Writer Crush #30: Lucas Southworth

UnknownWe’ve long read and admired Lucas Southworth’s work just about everywhere—elimae and Wigleaf and West Branch, but he really caught our eye a couple weeks ago with the haunting “A Murder in Four Shorts” up at Tri-Quarterly. The sheer graphicness of the violence here is tough to read, and genuinely scary, but it is powerful and ultimately moving.

Many of Southworth’s stories are like this, though sometimes the violence isn’t so prominent—sometimes it’s merely a hum teeming beneath the surface of the story, a sense of dread radiating outwards.
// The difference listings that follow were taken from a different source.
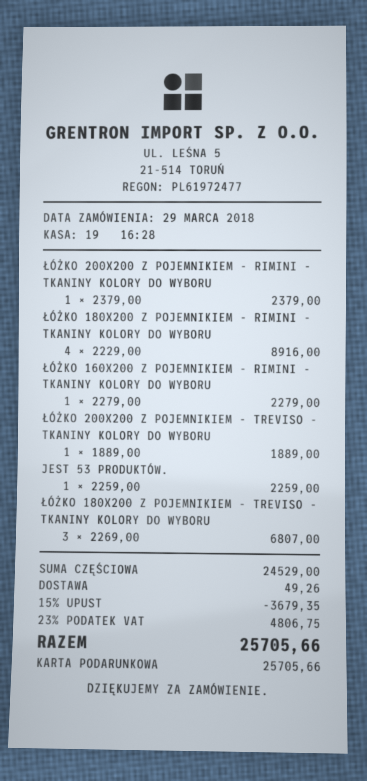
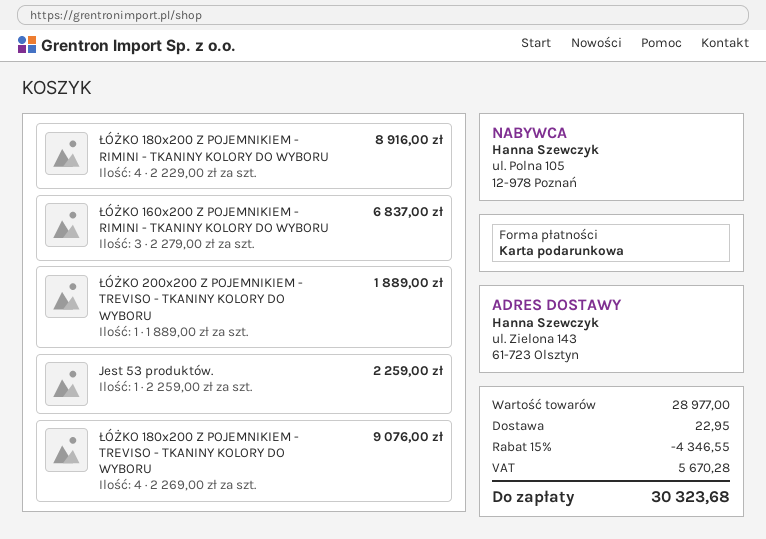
ŁÓŻKO 200X200 Z POJEMNIKIEM - RIMINI - TKANINY KOLORY DO WYBORU: 1 x 2379.00 = 2379.00 -> none
ŁÓŻKO 160X200 Z POJEMNIKIEM - RIMINI - TKANINY KOLORY DO WYBORU: 1 x 2279.00 = 2279.00 -> 3 x 2279.00 = 6837.00
ŁÓŻKO 180X200 Z POJEMNIKIEM - TREVISO - TKANINY KOLORY DO WYBORU: 3 x 2269.00 = 6807.00 -> 4 x 2269.00 = 9076.00
subtotal: 24529.00 -> 28977.00
discount: 15% = 3679.35 -> 15% = 4346.55
shipping: 49.26 -> 22.95
tax: 4806.75 -> 5670.28
total: 25705.66 -> 30323.68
I’m only halfway through with his debut collection, Everyone Here Has a Gun, but even so, it’s easy to see why Dan Choan, who selected the book as winner of the Grace Paley Prize, said, “Everyone Here Has a Gun took me on a roller coaster ride that I’d never been on before.” (And yes, whether it’s a makeup artist who accidentally shoots the man she’s made to look like Abraham Lincoln or a room full of people milling about, muttering to themselves, everyone here does have a gun.) Sourthworth’s fiction seems to have absorbed all the tropes we find in pop culture, particularly in film, particularly in horror movies, chewed them up and spit them back out in new, compelling forms—it takes all our anxieties about living in the contemporary world and makes them into ghost stories and fairy tales.
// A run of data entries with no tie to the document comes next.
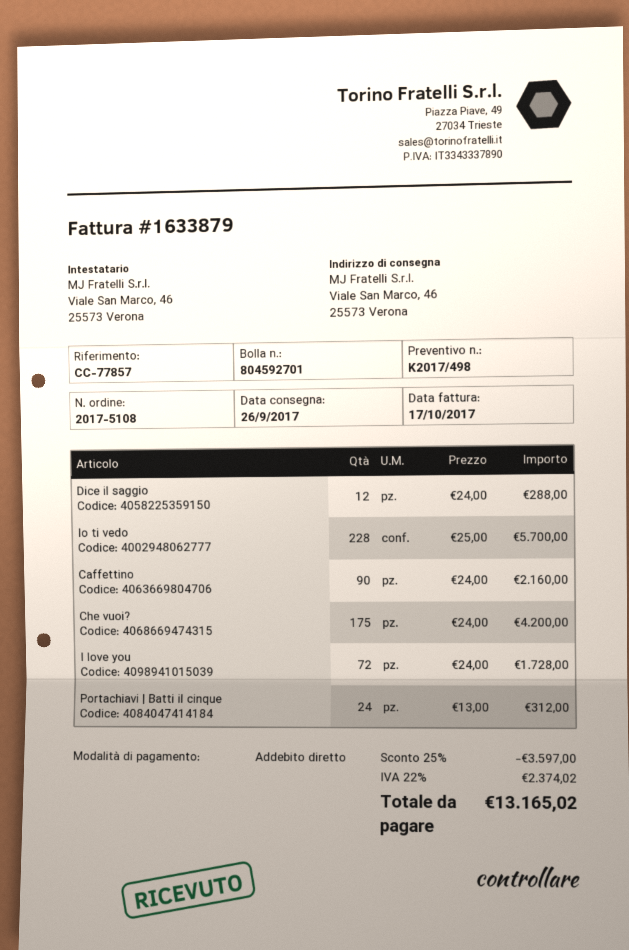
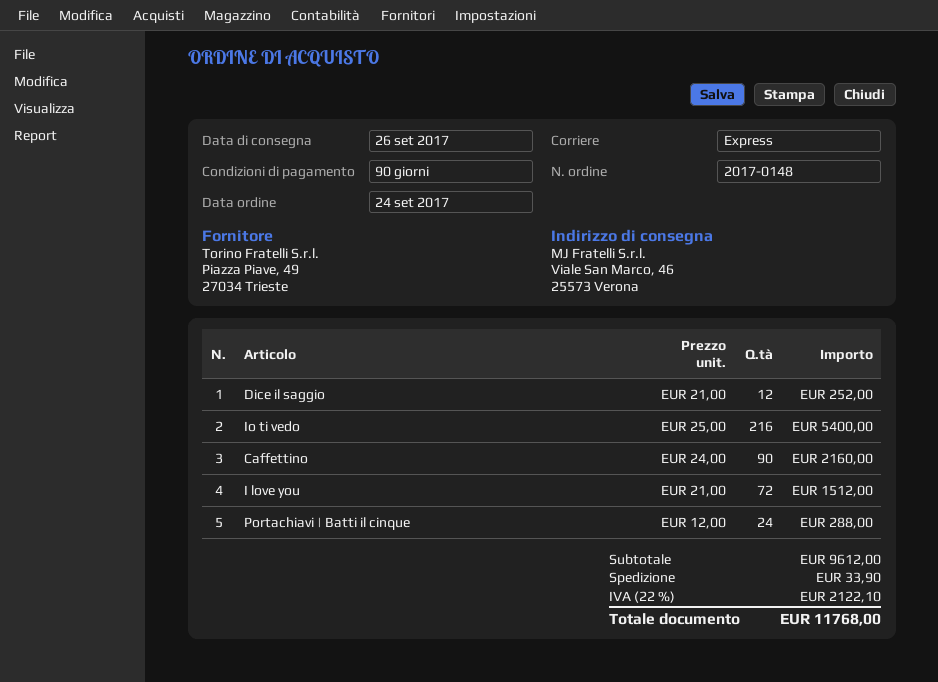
order number: 2017-5108 -> 2017-0148
Dice il saggio: 12 x 24.00 = 288.00 -> 12 x 21.00 = 252.00
Io ti vedo: 228 x 25.00 = 5700.00 -> 216 x 25.00 = 5400.00
Che vuoi?: 175 x 24.00 = 4200.00 -> none
I love you: 72 x 24.00 = 1728.00 -> 72 x 21.00 = 1512.00
Portachiavi | Batti il cinque: 24 x 13.00 = 312.00 -> 24 x 12.00 = 288.00
discount: 25% = 3597.00 -> none
shipping: none -> 33.90
tax: 22% = 2374.02 -> 22% = 2122.10
total: 13165.02 -> 11768.00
I was very happy that the prose editors over at Hayden’s Ferry Review (the other publishing venture I’m involved in) selected Southworth’s story “There Isn’t Any Ghost” for our most recent issue (also found in EHHAG). It’s one of the aforementioned ghost stories, following a mother and her son as they move to a new house (where else?) in the middle of the woods. The key here is the only thing haunting them is each other. It’s a quietly thrilling and creepy read. While much of Southworth’s work shows how well it can manage innovative concepts and forms, the power of his prose is often subtle and understated (which is what we all want: to perform the trick of great, meticulously-wrought writing but make it seem effortless, natural). This story is a testament to how skilled Southworth is with prose at the sentence level—for just a sneak peek, you can even read him discuss all the alternate versions of the story’s last sentence over at the HFR blog. Then, do yourself a favor (or maybe the more appropriate phrase would be “terrify yourself for weeks”) and pick up Everyone Here Has a Gun.